Aparecida, poeta e ambientalista • Monjolos, MG

Senhora de vestido sentada em banco frente de casa

O dia 12 de setembro de 2002 foi marcado pelo centenário de nascimento de Juscelino Kubitschek. A data foi comemorada com uma caminhada à cavalo, saindo de Brasília e chegando a Diamantina, cidade natal de Juscelino. Durante o percurso, cavaleiros e autoridades fizeram uma parada em Monjolos, cerca de 600 km de Brasília e 72 km de Diamantina. Preocupadas em receber e cumprimentar os viajantes, a secretária de educação da cidade e a diretora da escola municipal procuraram a varredora de rua da cidade, Dona Orlanda, pois sabiam do seu dom de brincar com as palavras. “Aí eu comecei a escrever esse negócio. A diretora falou pra mim assim ‘cê deixa outra pessoa ler no seu lugar?’ aí a secretaria falou ‘de jeito nenhum, ela que tá fazendo, ela que tem que ler’. Aí ela falou, ‘então cê vai ter que decorar, cê não vai ler não’. Outro podia ler, né? Isso tinha um mês mais ou menos, 20 dias. E eu tava no banheiro, tava lavando roupa, tava lavando vasilha, eu tava falando. E o povo falando ‘ah, tá ficando doida, tá endoidando, tá falando sozinha’. Aí menina, no dia lá, eu arrebentei a boca do balão!”. A poesia Homenagem a JK é sua preferida.

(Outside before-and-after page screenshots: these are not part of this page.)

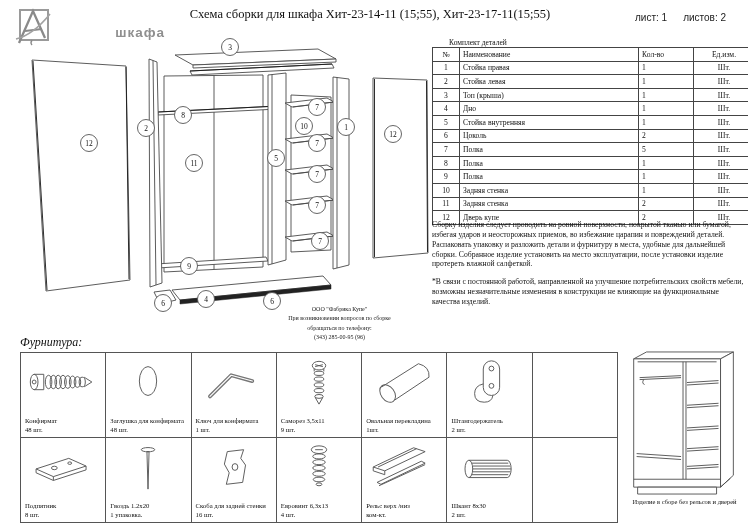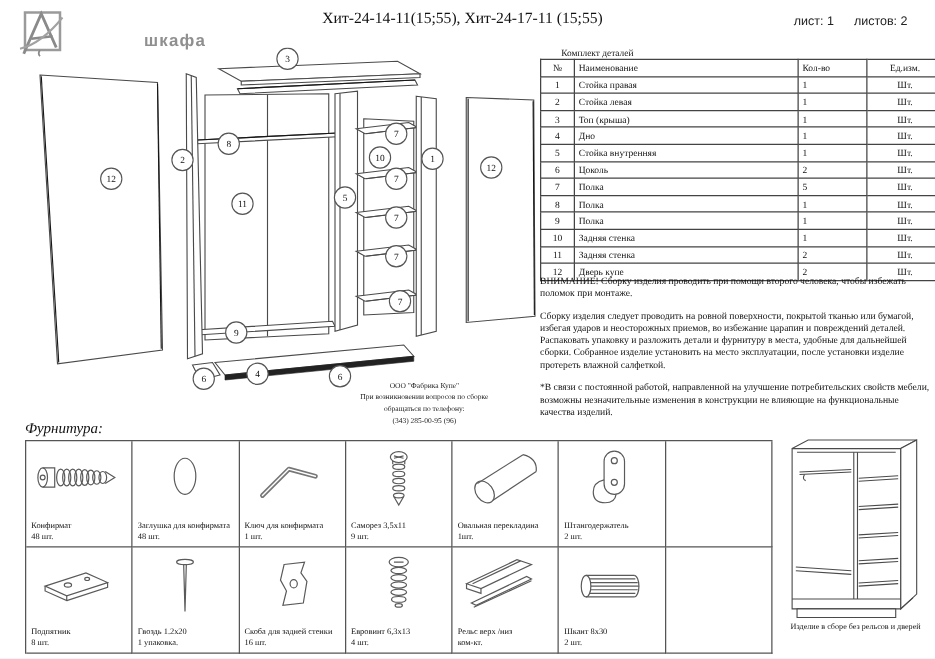--- a/index.html
+++ b/index.html
@@ -64,21 +64,21 @@
       <rect x="5" y="4" width="28" height="30" fill="none" stroke="#9a9a9a" stroke-width="2"></rect>
       <path d="M4,37 L18,5 L30,32" fill="none" stroke="#8a8a8a" stroke-width="2.3"></path>
       <path d="M10,25 L27,23" stroke="#8a8a8a" stroke-width="2"></path>
       <path d="M1,33 Q18,29 35,8" fill="none" stroke="#a2a2a2" stroke-width="1.6"></path>
       <path d="M17,34 q-2,3 0,5" fill="none" stroke="#8a8a8a" stroke-width="1.4"></path>
     </svg>
   </div>
   <div class="abs brand-sub">шкафа</div>
 
   <div class="abs title">
-    <div>Хит-24-14-11(15;55), Хит-24-17-11 (15;55)</div>
+    <div>Схема сборки для шкафа Хит-23-14-11 (15;55), Хит-23-17-11(15;55)</div>
   </div>
 
   <div class="abs sheetinfo">
     <span>лист: 1</span>
     <span>листов: 2</span>
   </div>
 
   <div class="abs" style="left:20px;top:38px;">
     <svg width="412" height="300" viewBox="0 0 412 300">
 
@@ -311,21 +311,20 @@
       <tr>
           <td class="c-num">12</td>
           <td class="c-name">Дверь купе</td>
           <td class="c-qty">2</td>
           <td class="c-unit">Шт.</td>
         </tr>
     </tbody>
   </table>
 
   <div class="abs notes">
-    <p>ВНИМАНИЕ! Сборку изделия проводить при помощи второго человека, чтобы избежать поломок при монтаже.</p>
     <p>Сборку изделия следует проводить на ровной поверхности, покрытой тканью или бумагой, избегая ударов и неосторожных приемов, во избежание царапин и повреждений деталей. Распаковать упаковку и разложить детали и фурнитуру в места, удобные для дальнейшей сборки. Собранное изделие установить на место эксплуатации, после установки изделие протереть влажной салфеткой.</p>
     <p>*В связи с постоянной работой, направленной на улучшение потребительских свойств мебели, возможны незначительные изменения в конструкции не влияющие на функциональные качества изделий.</p>
   </div>
 
   <div class="abs manufacturer">
     <div>ООО "Фабрика Купе"</div>
     <div>При возникновении вопросов по сборке</div>
     <div>обращаться по телефону:</div>
     <div>(343) 285-00-95 (96)</div>
   </div>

Dona Orlanda tem, desde pequena, o dom de rimar, mas foi ajudando a neta a escrever uma poesia para um trabalho de escola – que o povo admirou – que ela começou a escrever. De estudo, tem só até o segundo ano de grupo, mas lendo muito e acompanhando as mudanças das palavras, Dona Orlanda consegue escrever uma poesia em cinco ou seis minutos, depende da inspiração. “Muitas falam sobre meio ambiente, a maioria delas. Sou ambientalista nata”.

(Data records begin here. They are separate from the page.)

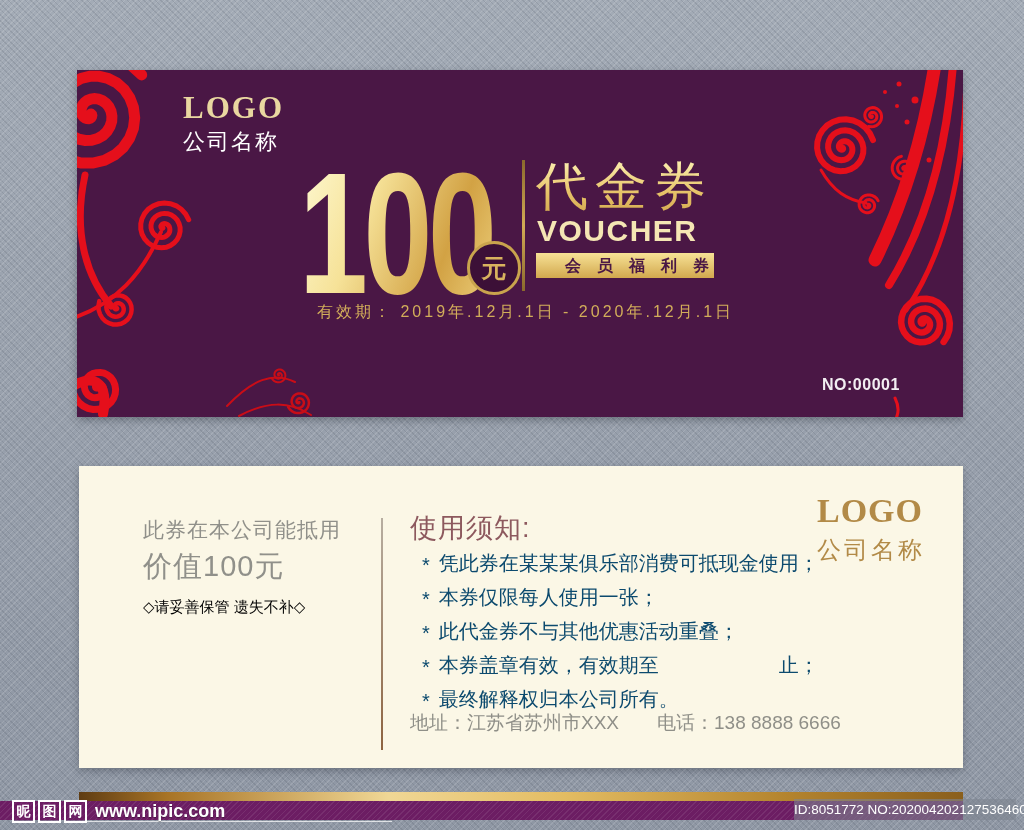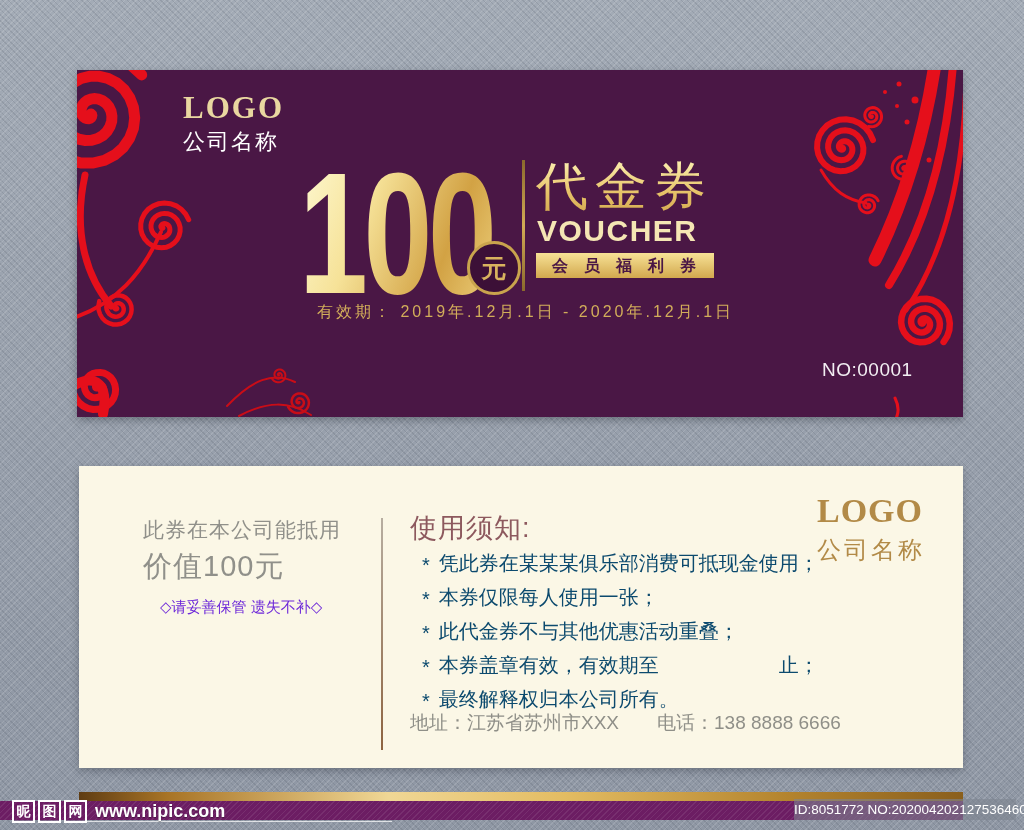--- a/index.html
+++ b/index.html
@@ -29,31 +29,31 @@
   .v-divider{position:absolute;left:445px;top:90px;width:3px;height:131px;
     background:linear-gradient(180deg,#8a692c,#d3ab55 50%,#8a692c);}
   .title-block{position:absolute;left:459px;top:88px;width:177px;}
   .title-cn{font-weight:normal;font-size:52px;line-height:1.1;letter-spacing:7px;white-space:nowrap;
     background:linear-gradient(180deg,#f9eaa8 10%,#e7c369 60%,#d3a950 100%);
     -webkit-background-clip:text;background-clip:text;color:transparent;}
   .title-en{position:absolute;left:1px;top:58px;font-weight:bold;font-size:30px;letter-spacing:1.5px;
     color:#f5e6b4;line-height:1;}
   .badge{position:absolute;left:0;top:95px;width:178px;height:25px;line-height:25px;box-sizing:border-box;
     background:linear-gradient(180deg,#f7e296,#d2a84e);color:#4a1745;font-weight:bold;font-size:16px;
-    letter-spacing:16px;padding-left:16px;white-space:nowrap;overflow:hidden;}
+    letter-spacing:16px;padding-left:29px;white-space:nowrap;overflow:hidden;}
   .validity{position:absolute;left:240px;top:232px;font-size:16px;letter-spacing:3px;color:#d2ad5a;white-space:nowrap;}
-  .serial{position:absolute;left:745px;top:289px;font-size:19px;color:#f2eef2;letter-spacing:.5px;}
+  .serial{position:absolute;left:745px;top:306px;font-size:16px;color:#f2eef2;letter-spacing:.5px;font-weight:bold;}
 
   
   .back{position:absolute;left:79px;top:466px;width:884px;height:302px;background:#fbf7e6;
     box-shadow:0 3px 8px rgba(20,25,35,.3);overflow:hidden;color:#90908a;}
   .stub{position:absolute;left:64px;top:50px;}
   .stub-line1{font-size:21px;letter-spacing:1px;}
   .stub-line2{font-size:29px;letter-spacing:1px;margin-top:3px;}
-  .stub-note{font-size:15px;margin-top:11px;color:#6d28d9;margin-left:17px;}
+  .stub-note{font-size:15px;margin-top:11px;color:#000000;}
   .qr{position:absolute;left:66px;top:161px;width:111px;height:114px;}
   .qr .sq{position:absolute;width:15px;height:15px;background:#5c5c5a;}
   .qr .dot{position:absolute;width:5px;height:5px;border-radius:50%;background:#5c5c5a;}
   .qr-label{position:absolute;left:0;top:0;width:100%;height:100%;display:flex;align-items:center;
     justify-content:center;font-size:25px;letter-spacing:2px;color:#8f8f88;}
   .h-divider{position:absolute;left:302px;top:52px;width:2px;height:232px;
     background:linear-gradient(180deg,#b7aea1,#8d6340);}
   .notice{position:absolute;left:331px;top:44px;width:430px;}
   .notice-title{font-size:27px;color:#8d595e;letter-spacing:1px;}
   .notice-item{font-size:20px;line-height:34px;color:#0c4a6e;white-space:nowrap;margin-left:12px;}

Mesmo em Monjolos, cidade com menos de 3.000 habitantes, segundo o Censo 2010, e onde Dona Orlanda, de 62 anos, reside desde os anos 1970, ela consegue identificar mudanças no meio ambiente causadas pela falta de cuidado dos moradores. “O mais problema que eu acho é que o povo suja o rio, que é uma água de graça pra todo mundo pegar, e depois você tem que pagar por ela. E o lençol vai só baixando e as nascente secando. Isso tudo é a evolução do homem né?”. Se chamam de evolução, Dona Orlanda preferia não ter evoluído. “Nossa cidade é pequenininha, e você viu o tanto de carro que você vê. Essas fumaça vão para um único lugar, que é a camada de ozônio. Hoje ninguém mais anda de cavalo, ninguém mais anda de bicicleta. A fumaça vai pra camada de ozônio e o chorume pro lençol freático. E depois nós bebe ele né? E depois nós fica doente. Até o leite da vaca é doente, a carne é doente. Tudo que nós come hoje é doente. Antigamente a gente tinha uma vida simples mas todo mundo era feliz. A gente comia o que produzia, não existia agrotóxico, nada”.

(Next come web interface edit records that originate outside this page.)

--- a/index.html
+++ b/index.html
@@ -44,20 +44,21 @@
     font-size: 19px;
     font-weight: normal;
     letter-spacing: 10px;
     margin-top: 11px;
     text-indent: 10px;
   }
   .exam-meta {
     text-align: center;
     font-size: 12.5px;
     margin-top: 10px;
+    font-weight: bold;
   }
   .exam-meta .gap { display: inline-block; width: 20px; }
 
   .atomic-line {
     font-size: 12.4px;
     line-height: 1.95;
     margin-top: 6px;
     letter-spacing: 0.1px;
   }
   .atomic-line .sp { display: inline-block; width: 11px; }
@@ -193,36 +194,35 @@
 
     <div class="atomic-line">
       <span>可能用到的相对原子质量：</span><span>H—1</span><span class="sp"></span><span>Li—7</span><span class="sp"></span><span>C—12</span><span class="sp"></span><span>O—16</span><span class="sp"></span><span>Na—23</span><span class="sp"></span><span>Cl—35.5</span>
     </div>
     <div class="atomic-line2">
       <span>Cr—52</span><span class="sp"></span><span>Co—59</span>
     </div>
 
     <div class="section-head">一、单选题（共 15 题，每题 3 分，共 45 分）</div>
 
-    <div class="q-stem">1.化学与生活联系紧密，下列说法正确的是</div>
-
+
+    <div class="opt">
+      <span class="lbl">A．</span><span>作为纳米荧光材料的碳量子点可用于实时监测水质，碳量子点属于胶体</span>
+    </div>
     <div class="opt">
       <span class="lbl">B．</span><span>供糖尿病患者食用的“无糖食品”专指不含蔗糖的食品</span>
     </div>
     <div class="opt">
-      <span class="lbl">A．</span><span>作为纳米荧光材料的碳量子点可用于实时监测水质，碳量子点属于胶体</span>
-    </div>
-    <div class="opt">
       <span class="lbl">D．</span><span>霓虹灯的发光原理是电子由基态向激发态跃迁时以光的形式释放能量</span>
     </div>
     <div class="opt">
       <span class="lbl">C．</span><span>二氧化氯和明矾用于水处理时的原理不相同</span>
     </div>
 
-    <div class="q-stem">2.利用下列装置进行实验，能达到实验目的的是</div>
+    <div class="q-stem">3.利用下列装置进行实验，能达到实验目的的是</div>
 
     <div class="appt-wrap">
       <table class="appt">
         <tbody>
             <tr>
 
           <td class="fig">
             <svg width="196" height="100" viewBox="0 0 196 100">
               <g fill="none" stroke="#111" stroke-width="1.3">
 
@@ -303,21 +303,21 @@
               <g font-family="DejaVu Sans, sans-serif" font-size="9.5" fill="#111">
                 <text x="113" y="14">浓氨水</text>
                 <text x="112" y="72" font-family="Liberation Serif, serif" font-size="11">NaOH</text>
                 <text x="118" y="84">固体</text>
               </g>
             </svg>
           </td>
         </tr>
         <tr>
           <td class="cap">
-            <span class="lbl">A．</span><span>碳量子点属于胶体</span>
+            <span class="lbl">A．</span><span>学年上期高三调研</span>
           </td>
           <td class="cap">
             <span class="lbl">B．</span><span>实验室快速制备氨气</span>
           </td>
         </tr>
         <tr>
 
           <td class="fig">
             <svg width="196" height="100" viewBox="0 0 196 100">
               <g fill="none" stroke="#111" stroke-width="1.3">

Aprendizados e críticas que Dona Orlanda aprendeu no cotidiano, na vivência. Comparando a vida de hoje com a vida que tinha quando era moça, ela percebe muitas mudanças: o que antes eram embrulhos de pano e de papel, hoje são plásticos que viram lixo e se espalham por toda cidade. Remédio de farmácia não existia, era só chá e purgante. Não havia papinha para criança e muito menos brinquedo igual aos que aparecem na televisão. Com a poesia, Dona Orlanda expressa a angústia de ver as coisas mudarem sem conseguir impedir o surgimento de tantos problemas. “Ninguém dá conta de solucionar mais não. Se dois quiser, mais de dois não quer. O que podemos fazer? Rezar, só rezar. O que é bom hoje, é problema pro futuro. Os que vão vir vão sofrer demais”.
E se há tristeza em sua observação sobre o mundo, há muita alegria no viver. “Eu sou feliz demais. De primeira o povo falava assim ‘chegou a aparecida’, quer dizer eles que eu gosto de aparecer”. Isso porque Orlanda Aparecida de Souza Braga, aos 62 anos, vive cantando, brincando com as pessoas e com as palavras. “Orlanda poetisa, Orlanda doida. Eu sou doida mesmo. Eu ando é cantando, assobiando. É no meio da rua, é em qualquer lugar”. E ela ainda se diverte fazendo paródia das músicas que conhece.
Além do caderno com anotações de todos seus poemas, Dona Orlanda também deixa seu recado. Ao ser chamada de mulher sabida, retruca com a frase que sintetiza sua inquietude: “O campo da sabedoria é tão vasto que aquele que chama sábio ainda sabe pouco”. E cantando, se despede de nós.